[Difference listings]
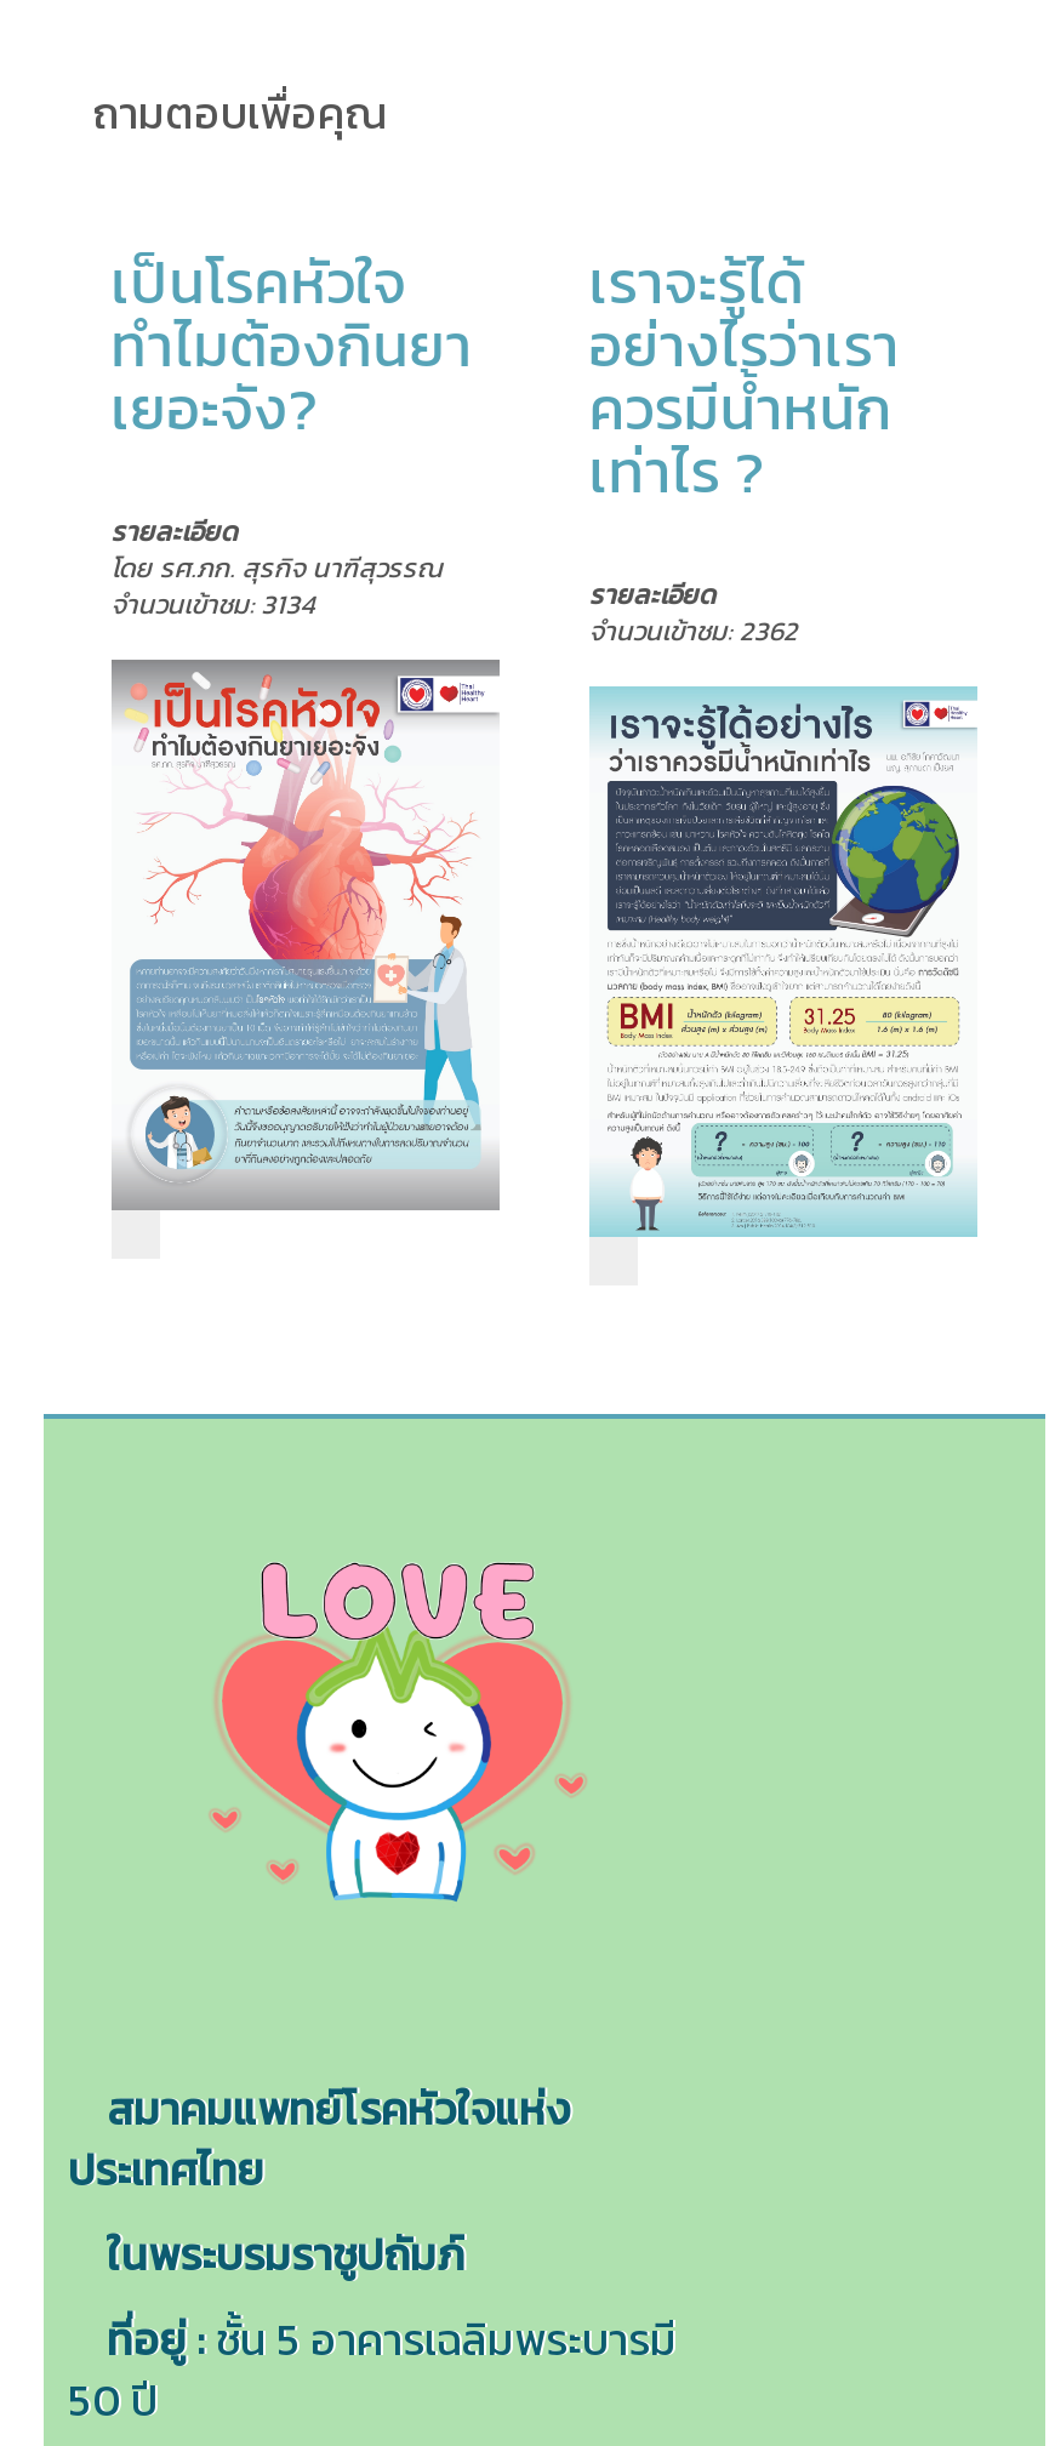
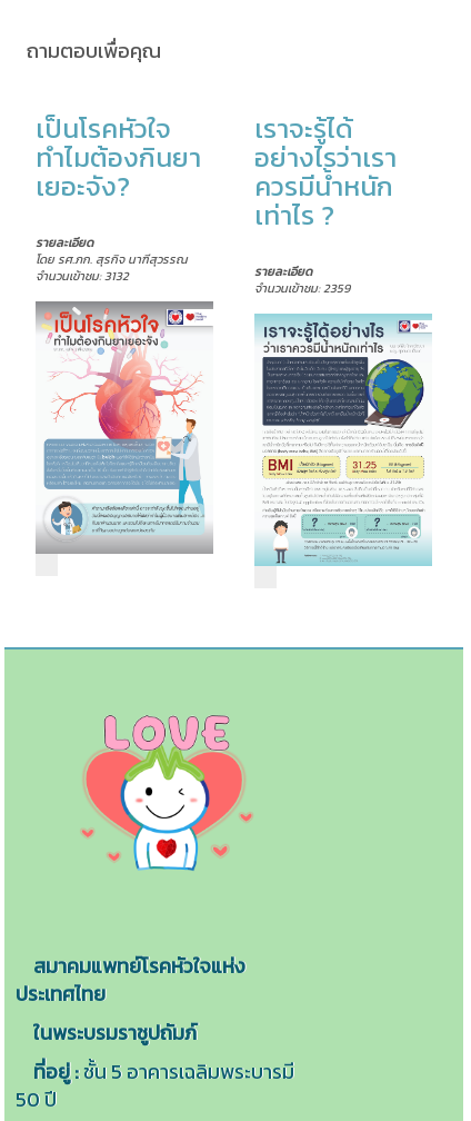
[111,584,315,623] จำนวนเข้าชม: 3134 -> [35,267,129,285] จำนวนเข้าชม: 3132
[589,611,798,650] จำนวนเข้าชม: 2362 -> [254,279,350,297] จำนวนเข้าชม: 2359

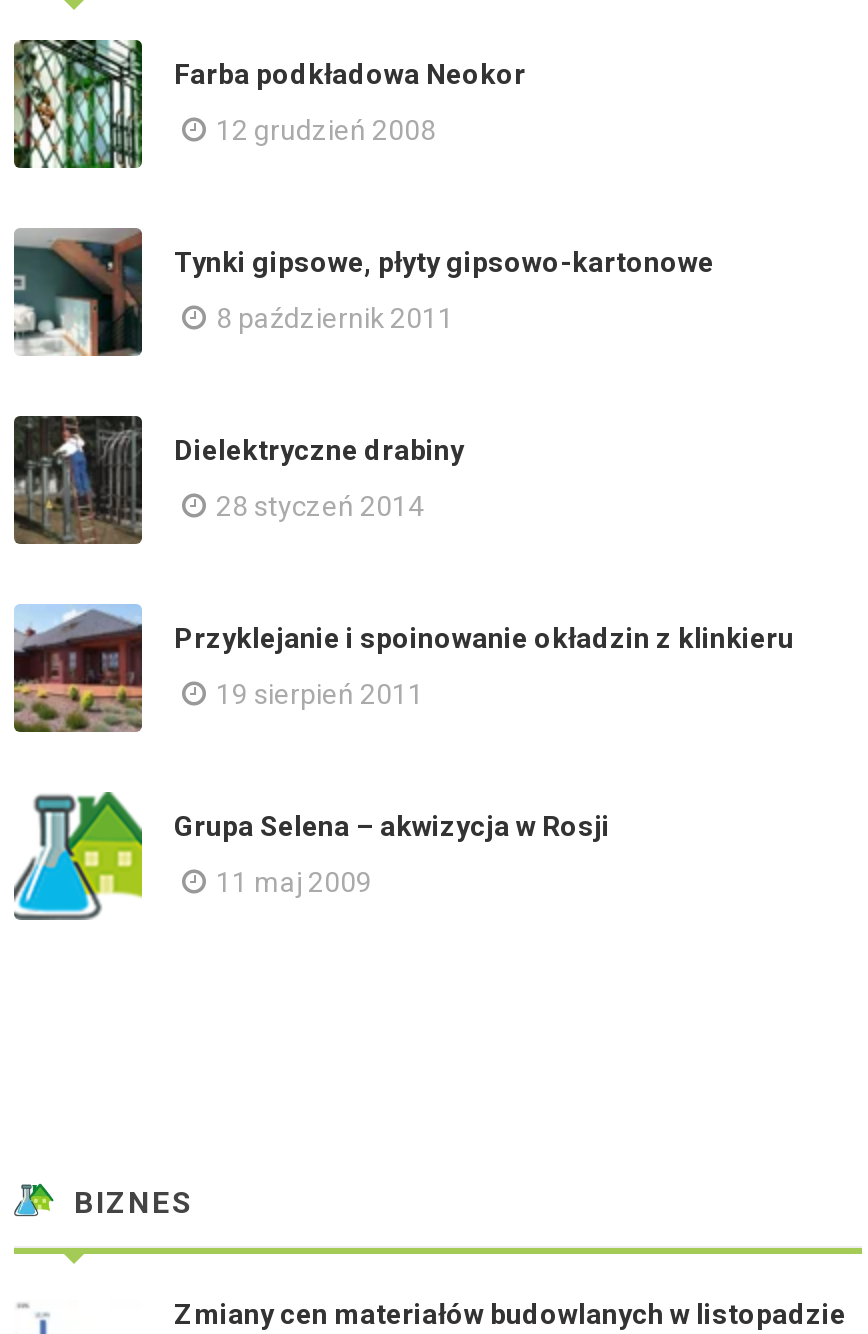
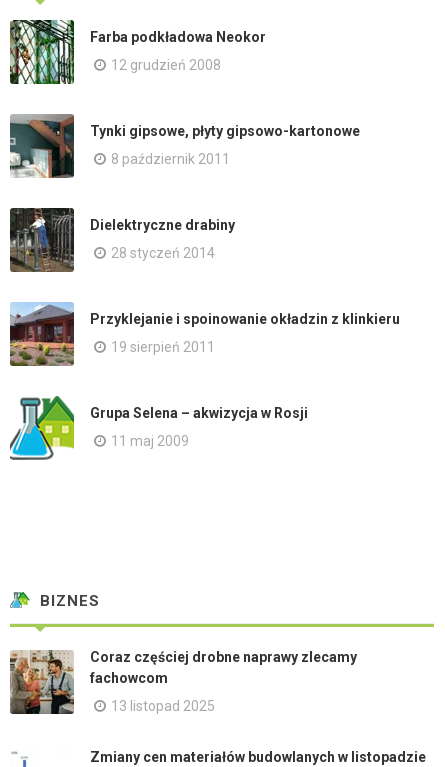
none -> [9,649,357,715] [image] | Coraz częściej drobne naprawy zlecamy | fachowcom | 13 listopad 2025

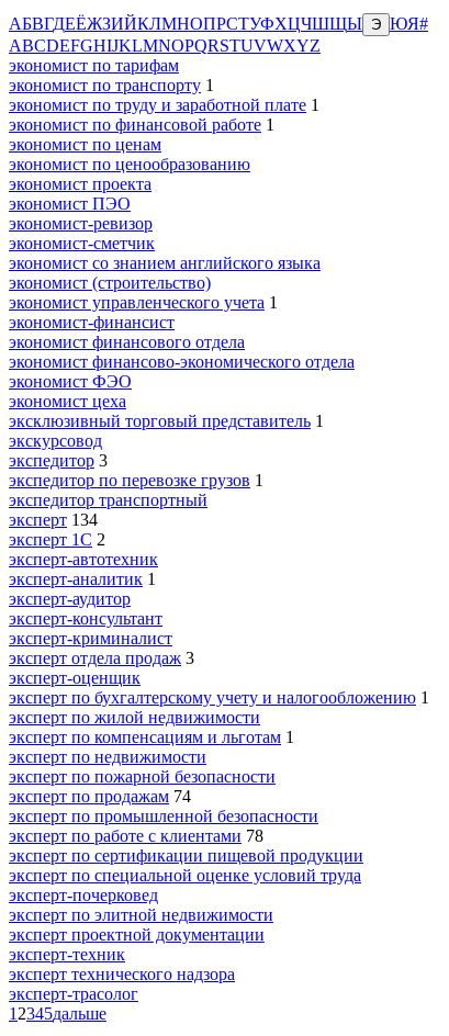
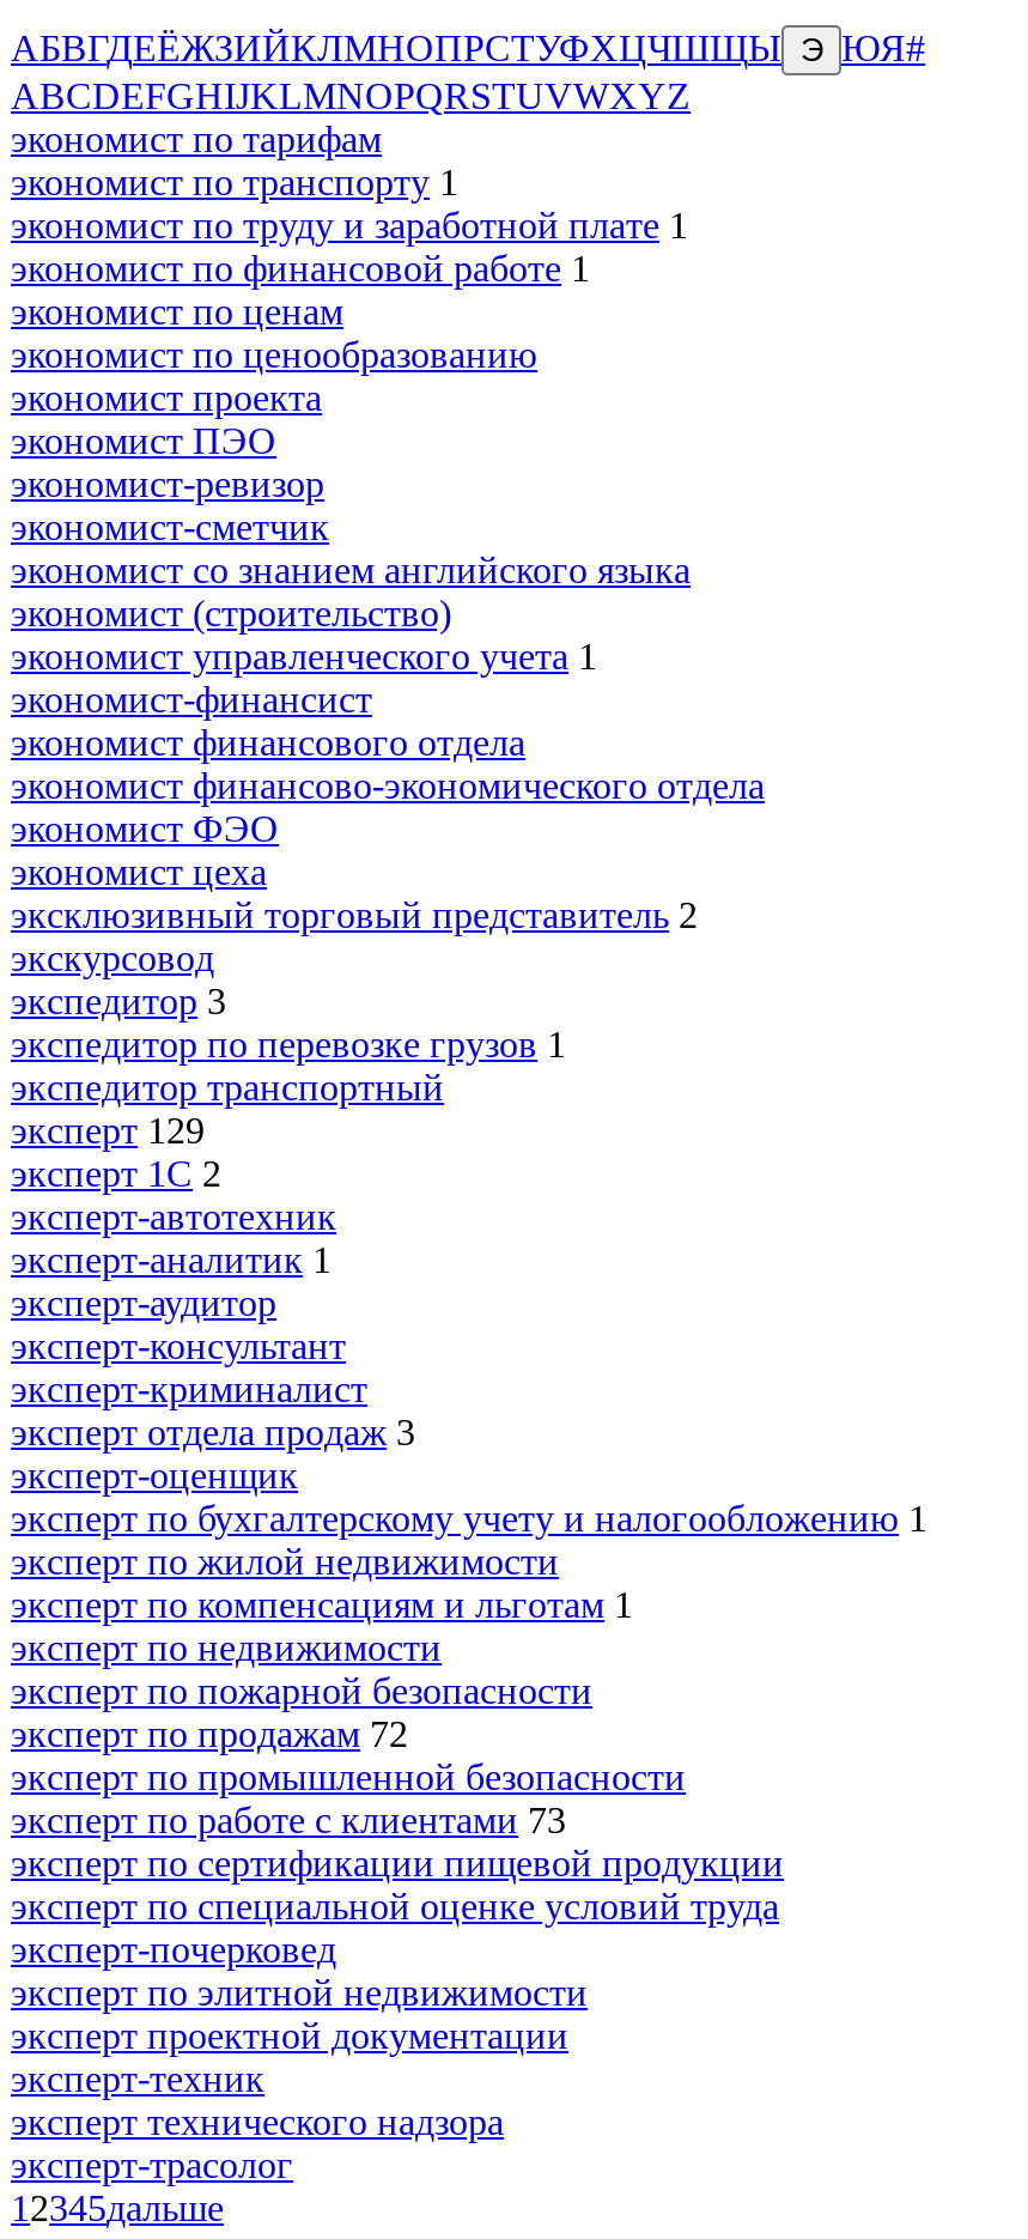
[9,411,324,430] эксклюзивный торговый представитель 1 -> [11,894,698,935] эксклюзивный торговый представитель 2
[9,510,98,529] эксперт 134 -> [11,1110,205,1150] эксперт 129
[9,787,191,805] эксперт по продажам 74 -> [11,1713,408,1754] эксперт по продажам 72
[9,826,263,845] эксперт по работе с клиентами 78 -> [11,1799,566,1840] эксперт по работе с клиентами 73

What is required: Begin at the line containing "none -> [9,649,357,715]" and copy every line through the end of the data above exactly, omitting the pictures.

Written answer:
none -> [9,649,357,715] [image] | Coraz częściej drobne naprawy zlecamy | fachowcom | 13 listopad 2025

[9,411,324,430] эксклюзивный торговый представитель 1 -> [11,894,698,935] эксклюзивный торговый представитель 2
[9,510,98,529] эксперт 134 -> [11,1110,205,1150] эксперт 129
[9,787,191,805] эксперт по продажам 74 -> [11,1713,408,1754] эксперт по продажам 72
[9,826,263,845] эксперт по работе с клиентами 78 -> [11,1799,566,1840] эксперт по работе с клиентами 73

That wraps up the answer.